This article contains billing and coding guidelines that complement the Local Coverage Determination (LCD) Drugs and Biologicals, Coverage of, for Label and Off-Label Uses.

Abstract:

Infliximab is a chimeric monoclonal antibody that binds to tumor necrosis factor alpha (TNFa), which is believed to be critical to the human body’s reaction to inflammation. TNFa is a cytokine that is a key biologic response mediator found to be increased in such chronic and inflammatory disorders as Crohn’s disease and rheumatoid arthritis, among others.

Infliximab-dyyb is the second biosimilar of reference biologic Remicade™ (infliximab) 

Infliximab-abda and infliximab axxq are other biosimilars of reference biologic Remicade™ (infliximab)
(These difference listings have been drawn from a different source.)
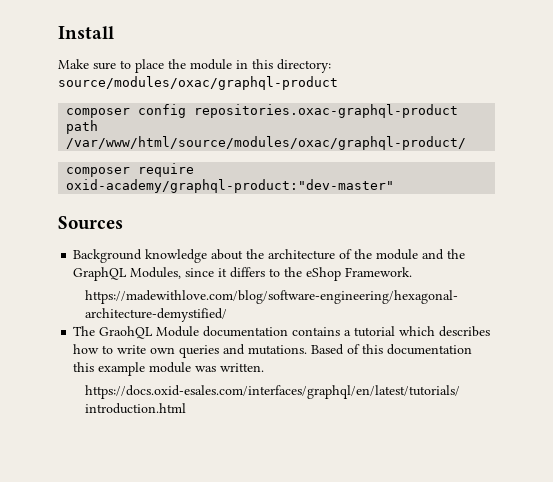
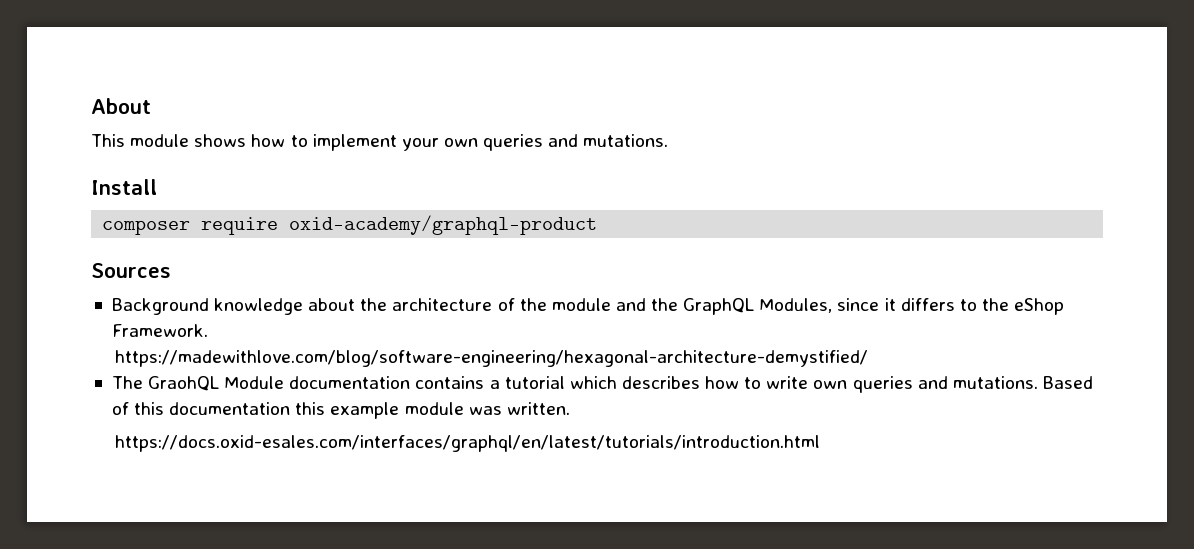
+ About
+ This module shows how to implement your own queries and mutations.
  Install
- Make sure to place the module in this directory: source/modules/oxac/graphql-product
- composer config repositories.oxac-graphql-product path /var/www/html/source/modules/oxac/graphql-product/
- composer require oxid-academy/graphql-product:"dev-master"
+ composer require oxid-academy/graphql-product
Documentation Requirements:

Medical records should include:
1) The basis for each diagnosis and that the diagnosis was made in accordance with recognized standards such as guidelines published by the American College of Rheumatology (ACR).
2) Weight when needed to determine appropriate dosing.
3) Evaluation for latent tuberculosis infection through medical evaluation and TB test. Treatment of latent tuberculosis infection should be initiated prior to therapy with infliximab.
4) Documentation of the disease specific relevant symptoms and signs which are both being treated and being followed to assess for response to treatment.
5) Documentation of Inadequate Response (includes lack of efficacy, adverse effects prohibiting further use of the drug or medical contraindications) to a 3 month trial of appropriately dosed and disease specific conventional (non-biologic) therapy).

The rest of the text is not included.